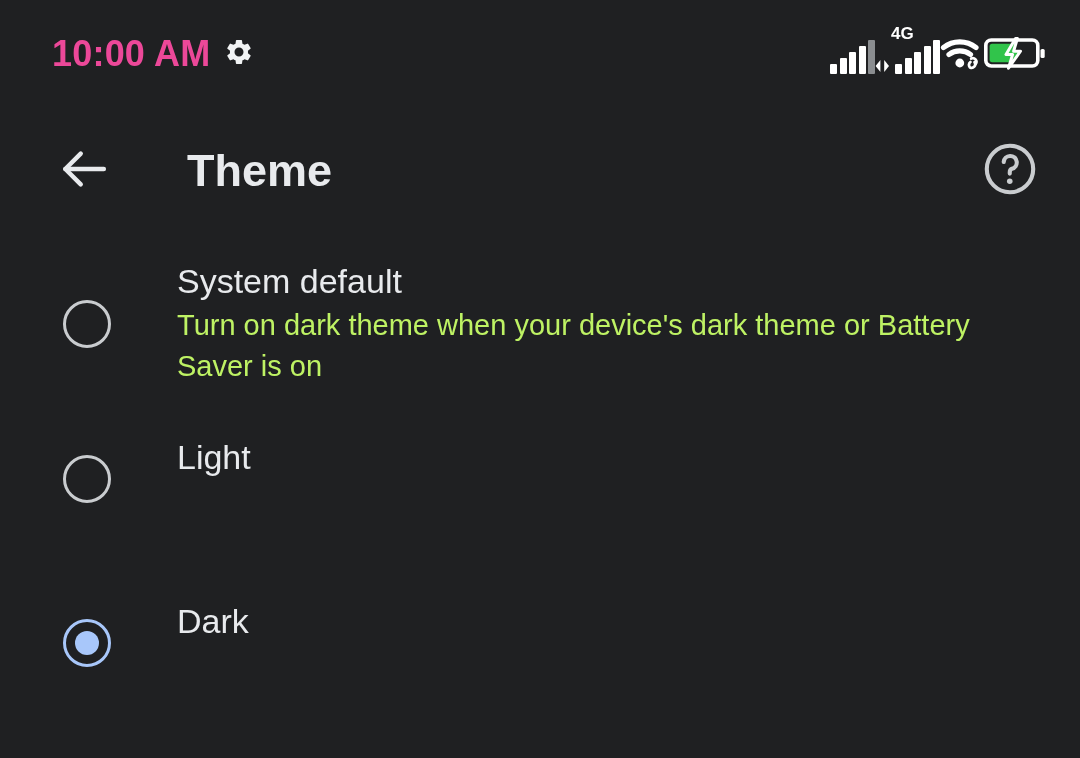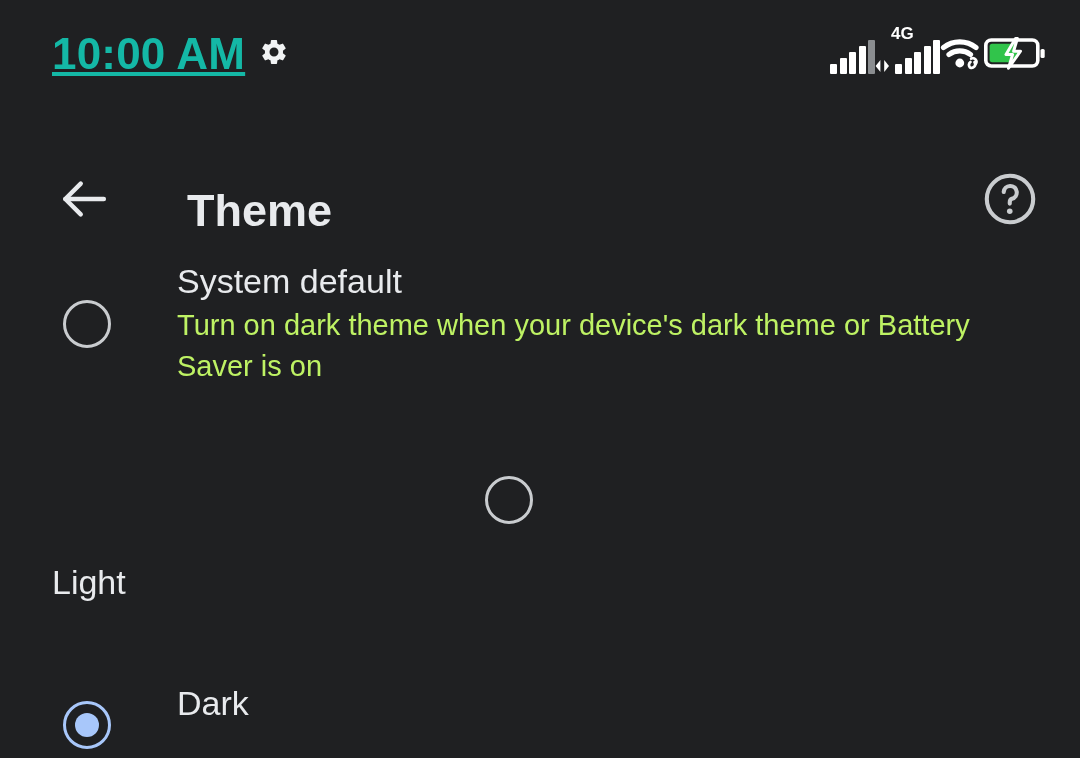--- a/index.html
+++ b/index.html
@@ -22,12 +22,11 @@
   }
   #status-left{ display:flex; align-items:center; gap:14px; }
   #clock{
-    font-size:44px;
+    font-size:36px;
     font-weight:700;
-    color:#14b8a6;
+    color:#ec4899;
     letter-spacing:.2px;
     line-height:1;
-    text-decoration:underline;
   }
   #status-right{ display:flex; align-items:flex-end; }
 

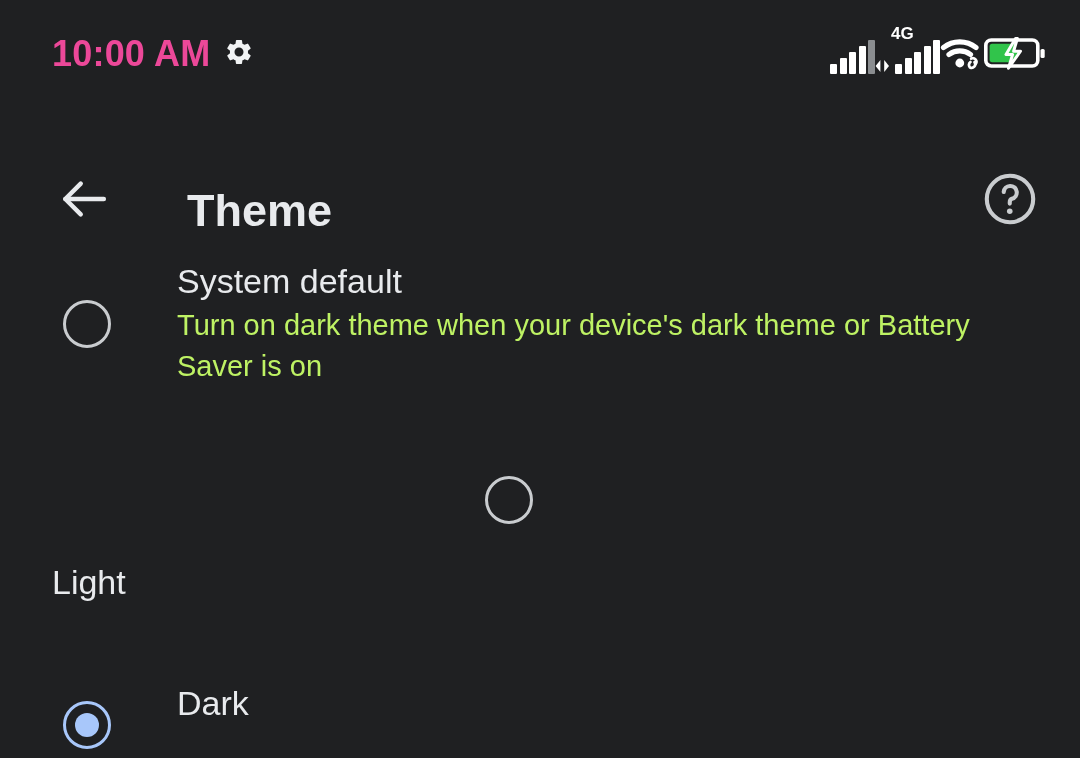--- a/index.html
+++ b/index.html
@@ -47,7 +47,7 @@
   #app-bar{
     height:125px;
     display:flex;
-    align-items:flex-end;
+    align-items:center;
     padding:0 38px 0 52px;
   }
   #back-button{ width:64px; height:64px; display:flex; align-items:center; justify-content:center; }

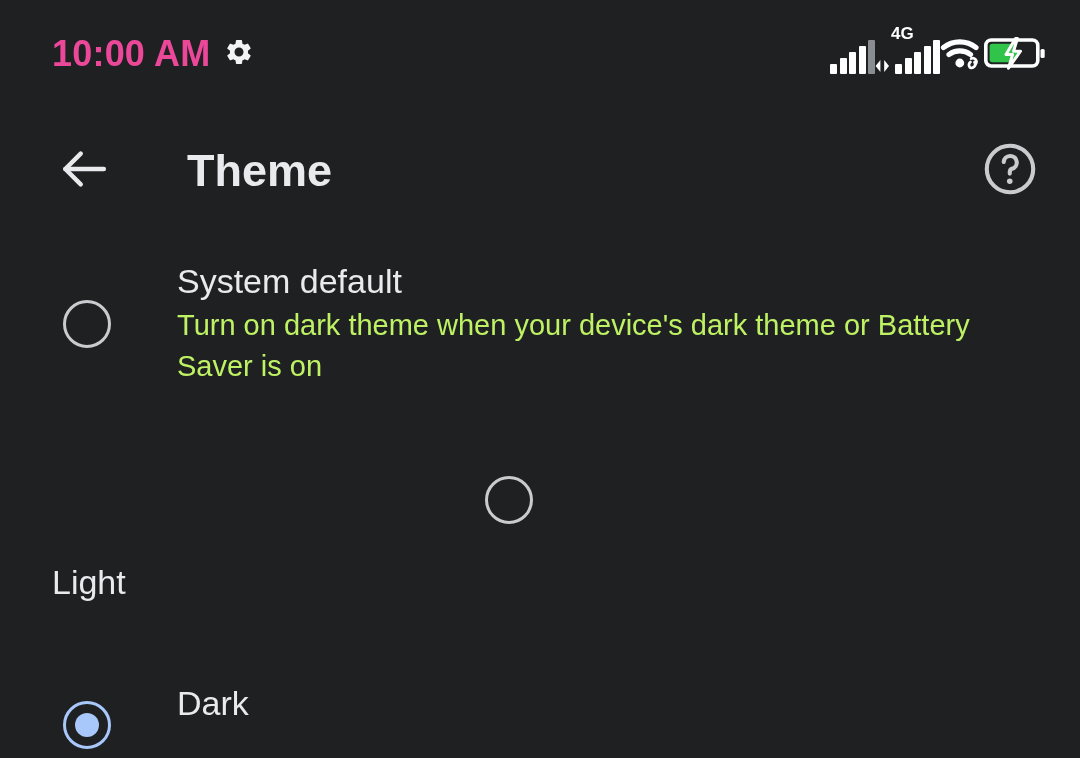--- a/index.html
+++ b/index.html
@@ -107,7 +107,7 @@
   }
 
   #row-system{ margin-top:18px; }
-  #row-light{ margin-top:50px;flex-direction:column; }
+  #row-light{ margin-top:50px; }
   #row-dark{ margin-top:80px; }
   #row-light .option-title, #row-dark .option-title{ padding-top:0; }
 </style>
◇ ◇ ◇ ◇ ◇ ◇ ◇
__THE PROBLEM__:
Please copy out each line of the material that contains the string "font".

__PROBLEM SOLUTION__:
-    font-size:44px;
+    font-size:36px;
     font-weight:700;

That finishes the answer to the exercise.